I think this is pretty good advice. If you feel like she sort of threw this in your face to hurt you, that might be true, but it's an opening to talk, at least, about something that's obviously deeply personal to both of you. If you can keep things from escalating, and keep her talking, maybe the air can be cleared a bit and open up the lines of communication again.
 
Old 06-22-2019, 06:21 AM
 
5,429 posts, read 4,456,695 times
Reputation: 7268
It is impossible to say anything without knowing specifically what was said.
 
Old 06-22-2019, 06:24 AM
 
7,899 posts, read 7,109,848 times
Reputation: 18603
Married and 30 years old, your daughter is not "rebelling". She has an independent life of her own.

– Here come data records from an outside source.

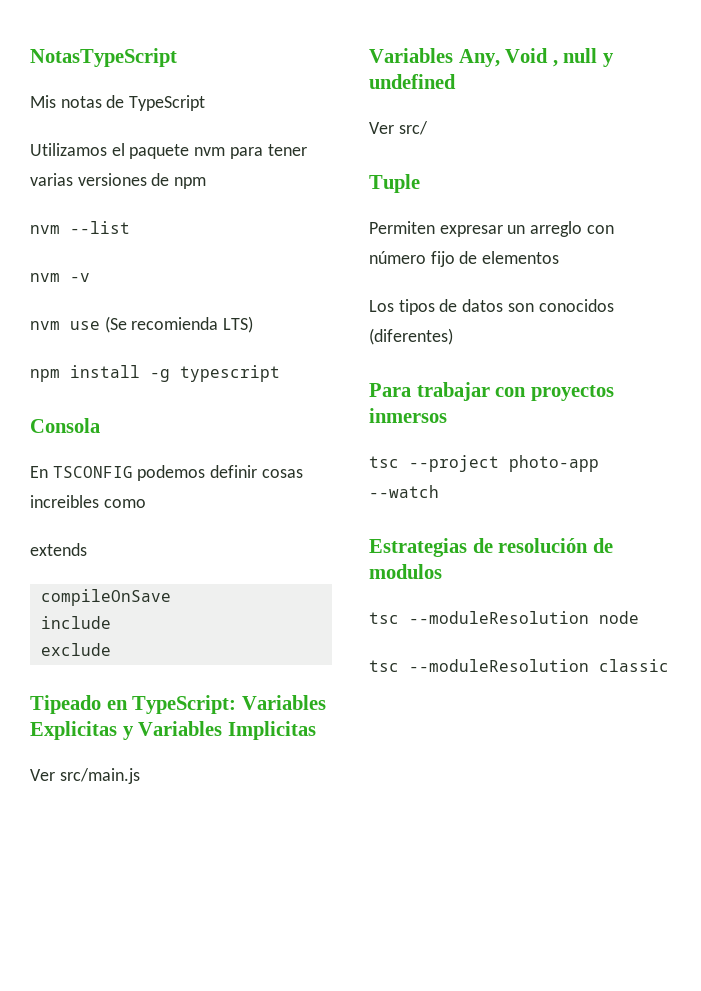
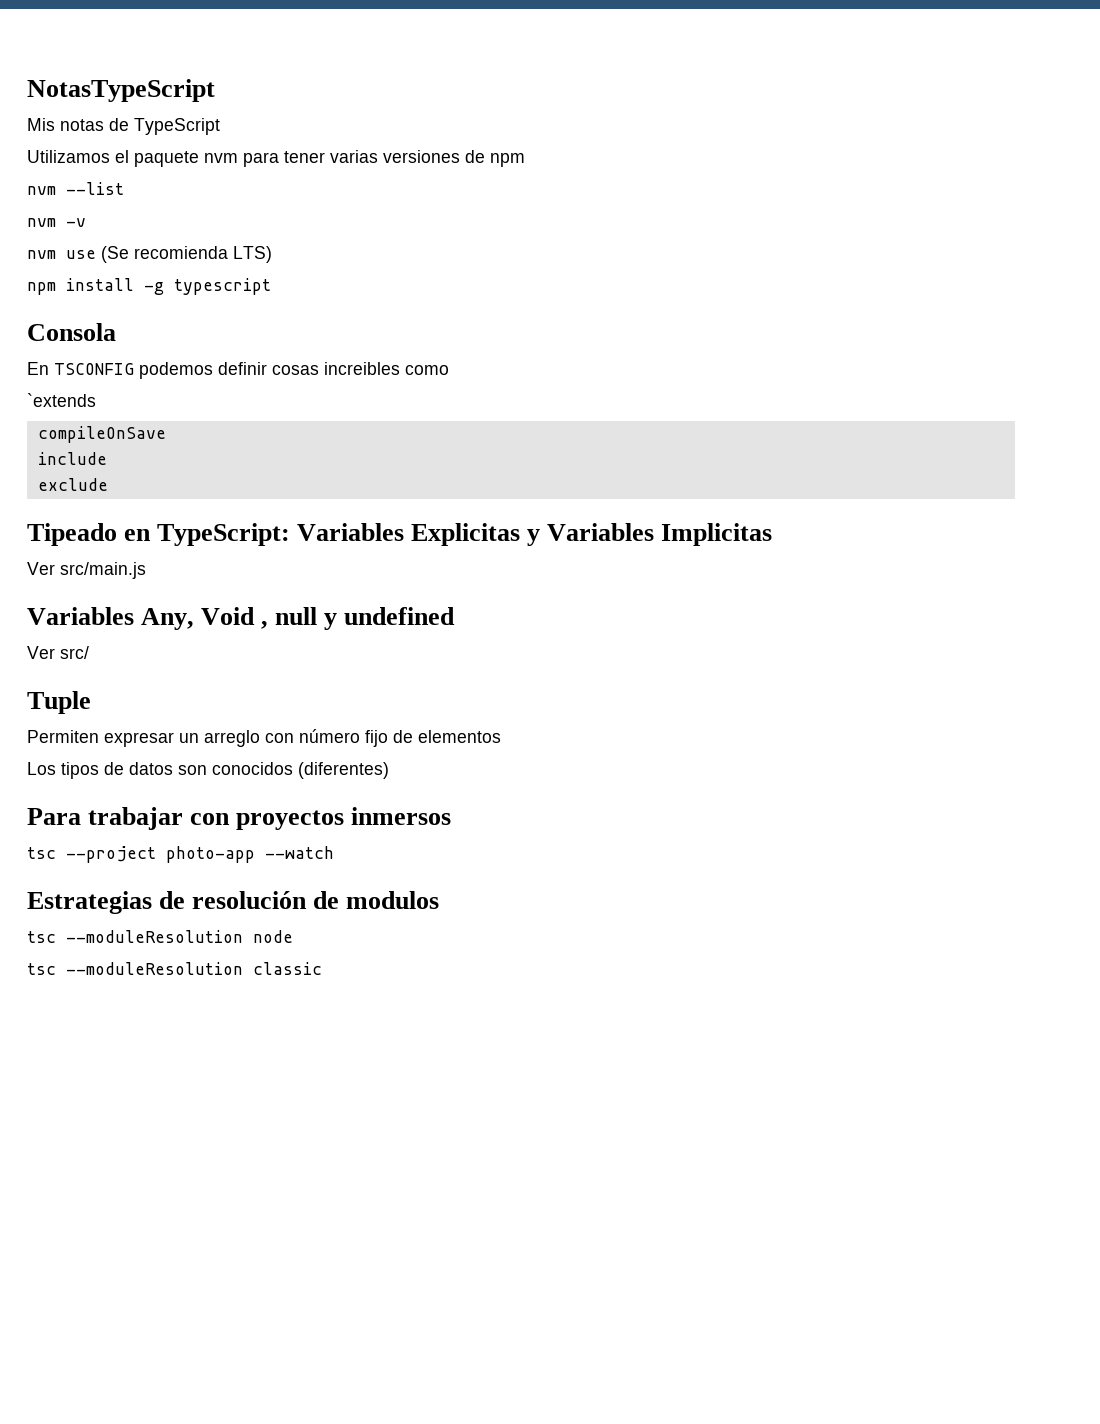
- extends
+ `extends

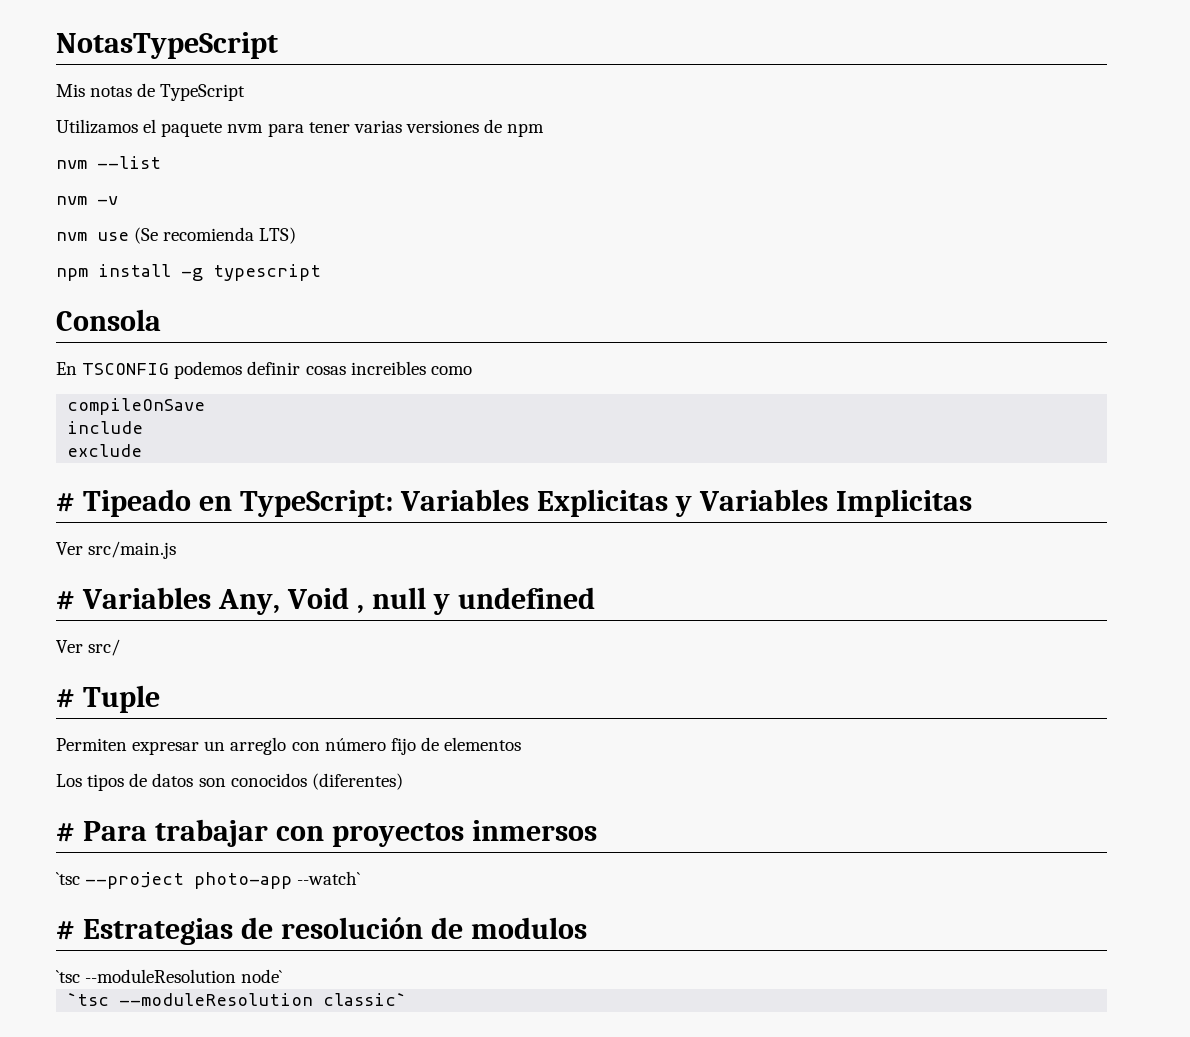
- `extends
- Tipeado en TypeScript: Variables Explicitas y Variables Implicitas
+ # Tipeado en TypeScript: Variables Explicitas y Variables Implicitas
- Variables Any, Void , null y undefined
+ # Variables Any, Void , null y undefined
- Tuple
+ # Tuple
- Para trabajar con proyectos inmersos
+ # Para trabajar con proyectos inmersos
- tsc --project photo-app --watch
- Estrategias de resolución de modulos
+ `tsc --project photo-app --watch`
+ # Estrategias de resolución de modulos
- tsc --moduleResolution node
- tsc --moduleResolution classic
+ `tsc --moduleResolution node`
+ `tsc --moduleResolution classic`

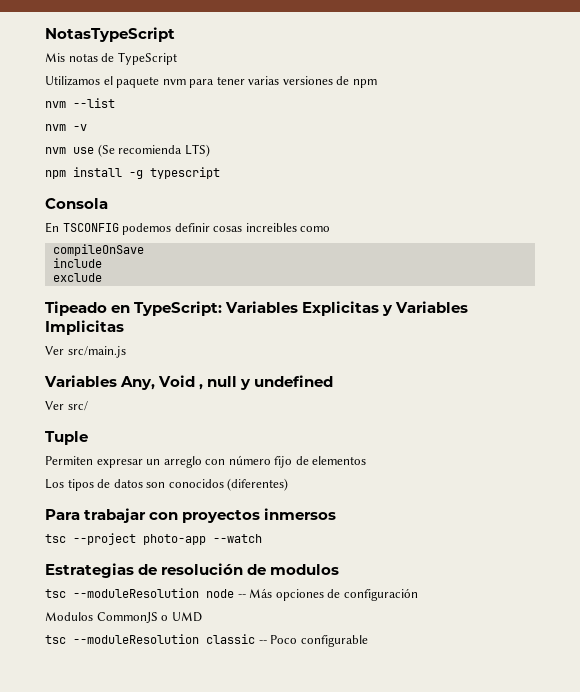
- # Tipeado en TypeScript: Variables Explicitas y Variables Implicitas
+ Tipeado en TypeScript: Variables Explicitas y Variables Implicitas
- # Variables Any, Void , null y undefined
+ Variables Any, Void , null y undefined
- # Tuple
+ Tuple
- # Para trabajar con proyectos inmersos
+ Para trabajar con proyectos inmersos
- `tsc --project photo-app --watch`
- # Estrategias de resolución de modulos
+ tsc --project photo-app --watch
+ Estrategias de resolución de modulos
- `tsc --moduleResolution node`
- `tsc --moduleResolution classic`
+ tsc --moduleResolution node -- Más opciones de configuración
+ Modulos CommonJS o UMD
+ tsc --moduleResolution classic -- Poco configurable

If your daughter's independence has made your life scary and tedious, that problem is yours, not hers.

Calling out for help when posting here is unlikely to help you. It seems clear professional help is needed.
 
Old 06-22-2019, 06:25 AM
 
17,340 posts, read 11,268,717 times
Reputation: 40956
Quote:
Originally Posted by RJ312 View Post
It is impossible to say anything without knowing specifically what was said.
Sure it is. You're just curious.

The point is, the daughter told her something she knew would be hurtful and something she didn't need to know. Sometimes things are better left unsaid rather than said for no other purpose than to hurt someone else because you feel the need to get something off your chest. It's a selfish thing to do.